Brevard Zoo recently completed construction of the Spider Monkey Complex. This habitat includes three separate enclosures connected by sky bridges, which allows the monkeys to break off into subgroups, mimicking how they would live in the wild. According to Florida Tech psychology assistant professor Darby Proctor, who as the zoo’s spider monkey researcher is leading this initiative, the habitat may be the first in the world to provide such a natural environment. It could influence how other facilities provide habitats for monkeys.
In addition to the new habitat, and also in collaboration with Florida Tech, the zoo built a cognitive research center to explore the mind of the spider monkey. The cognition center is a 36-foot-by-24-foot open-air structure with two enclosures allowing Proctor and her students to engage in voluntary behavioral studies with the spider monkeys. The remaining area of the center contains seating for the public to watch research in action.
“A couple of years ago, I was sitting in a meeting talking about this kind of thing, and I just sort of off-hand mentioned these ideas, and the zoo ran with them, which shows how much they value Florida Tech as a collaborator for promoting the science of working with animals and using science to inform animal welfare,” Proctor said.
Scheduled to open in the summer, the cognition center opened for the monkeys this month. They are now spending time in the center so they can acclimate to the new space and get used to research activities.
“We want them to form a very positive association with the center, so they are excited to come in and do research with us,” Proctor said.
The Spider Monkey Complex and cognitive research center are part of Brevard Zoo’s $4.4 million Rainforest Revealed expansion, the largest in the zoo’s 25-year history. Visitors will experience all levels of a simulated South American rainforest, from the tops of the trees with spider monkeys to under the water with giant river otters.

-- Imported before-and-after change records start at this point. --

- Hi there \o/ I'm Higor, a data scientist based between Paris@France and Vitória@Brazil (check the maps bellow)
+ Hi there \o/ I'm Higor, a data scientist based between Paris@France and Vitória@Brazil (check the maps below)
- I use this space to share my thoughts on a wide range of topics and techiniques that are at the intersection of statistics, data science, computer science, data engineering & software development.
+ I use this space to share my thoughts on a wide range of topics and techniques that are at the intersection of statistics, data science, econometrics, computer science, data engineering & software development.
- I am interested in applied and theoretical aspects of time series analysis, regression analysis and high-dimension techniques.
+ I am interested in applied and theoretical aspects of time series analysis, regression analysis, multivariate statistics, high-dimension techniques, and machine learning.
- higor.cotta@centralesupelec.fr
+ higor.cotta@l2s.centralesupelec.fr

Through the zoo and university’s multi-year partnership, Proctor was involved early in the planning of the complex. The species’ fission-fusion society, where the group at any given time can split into sub-groups, helped guide the design. The design was also an attempt to mitigate a problem when housing large groups of spider monkeys: Aggression.
“Other zoos have seen more aggression than they prefer when housing large groups of these monkeys. One of our thoughts was that maybe this was because they couldn’t get away from each other,” Proctor said. “Just like with us, if we’re fighting with someone, we probably don’t want to see them for a couple of days. So, we’re hoping having this enclosure design will let the monkeys, if they’re fighting, just to be able to go away and have time on their own so they can better manage those social relationships.”

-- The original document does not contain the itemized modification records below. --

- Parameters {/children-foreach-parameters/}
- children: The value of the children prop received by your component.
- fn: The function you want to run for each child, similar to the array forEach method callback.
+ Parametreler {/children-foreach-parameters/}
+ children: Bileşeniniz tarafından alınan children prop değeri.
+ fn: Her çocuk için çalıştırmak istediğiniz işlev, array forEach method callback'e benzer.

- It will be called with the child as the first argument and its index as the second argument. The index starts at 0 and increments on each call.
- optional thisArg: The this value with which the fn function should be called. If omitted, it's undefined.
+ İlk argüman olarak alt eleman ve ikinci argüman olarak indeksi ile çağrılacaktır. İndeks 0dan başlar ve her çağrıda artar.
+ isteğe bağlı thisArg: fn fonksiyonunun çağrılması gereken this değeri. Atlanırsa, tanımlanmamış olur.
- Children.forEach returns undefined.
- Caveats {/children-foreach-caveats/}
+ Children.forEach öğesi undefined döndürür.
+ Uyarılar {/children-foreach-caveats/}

How the monkeys are adapting to the new environment will be among the research Proctor will explore. Already, she said, they appear to be more active and interested in using the space they now have. Based off previous data, Proctor will analyze the primates’ activity patterns in the new habitat and compare it to those in the wild.

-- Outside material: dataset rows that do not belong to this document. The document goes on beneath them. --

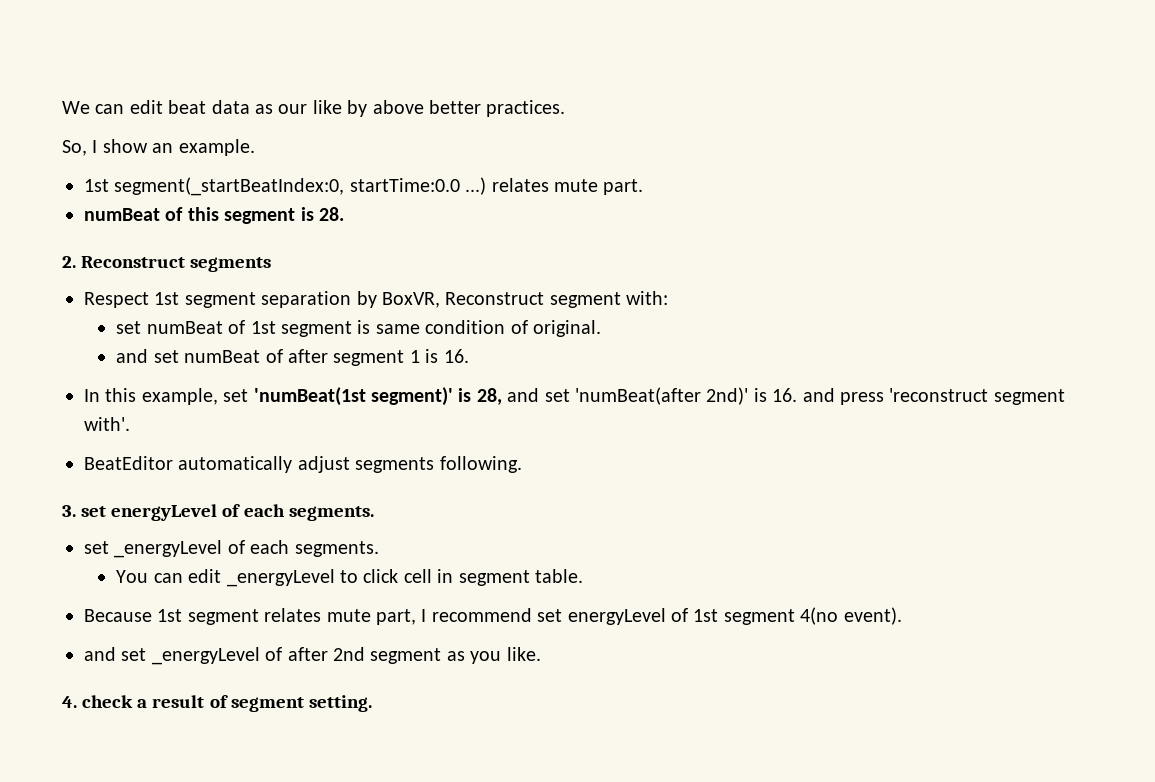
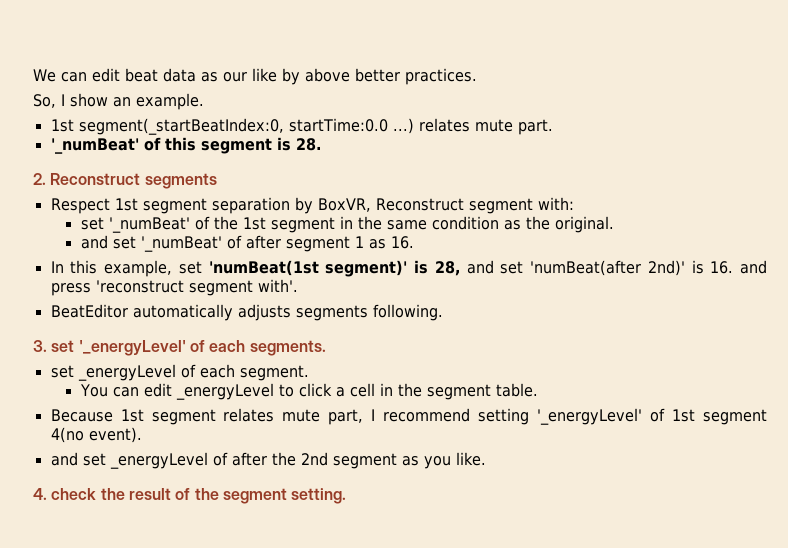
- numBeat of this segment is 28.
+ '_numBeat' of this segment is 28.
- set numBeat of 1st segment is same condition of original.
+ set '_numBeat' of the 1st segment in the same condition as the original.
- and set numBeat of after segment 1 is 16.
+ and set '_numBeat' of after segment 1 as 16.
- BeatEditor automatically adjust segments following.
+ BeatEditor automatically adjusts segments following.
- 3. set energyLevel of each segments.
+ 3. set '_energyLevel' of each segments.
- set _energyLevel of each segments.
+ set _energyLevel of each segment.
- You can edit _energyLevel to click cell in segment table.
+ You can edit _energyLevel to click a cell in the segment table.
- Because 1st segment relates mute part, I recommend set energyLevel of 1st segment 4(no event).
+ Because 1st segment relates mute part, I recommend setting '_energyLevel' of 1st segment 4(no event).
- and set _energyLevel of after 2nd segment as you like.
+ and set _energyLevel of after the 2nd segment as you like.
- 4. check a result of segment setting.
+ 4. check the result of the segment setting.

In the cognition center, Proctor wants to examine responses to inequity, as well as spider monkey cognition in relation to other primates. While much is known about some species of New World monkeys such as capuchin monkeys, there remains a lot to learn about spider monkeys.
“Spider monkeys have the same complex social structure that humans and chimpanzees have, so my suspicion is that these monkeys are a lot smarter than we had traditionally thought they were,” Proctor said. “My guess is as we look more into the New World monkeys, and not just capuchin monkeys, we’re going to see that these animals have abilities that we hadn’t expected to find.”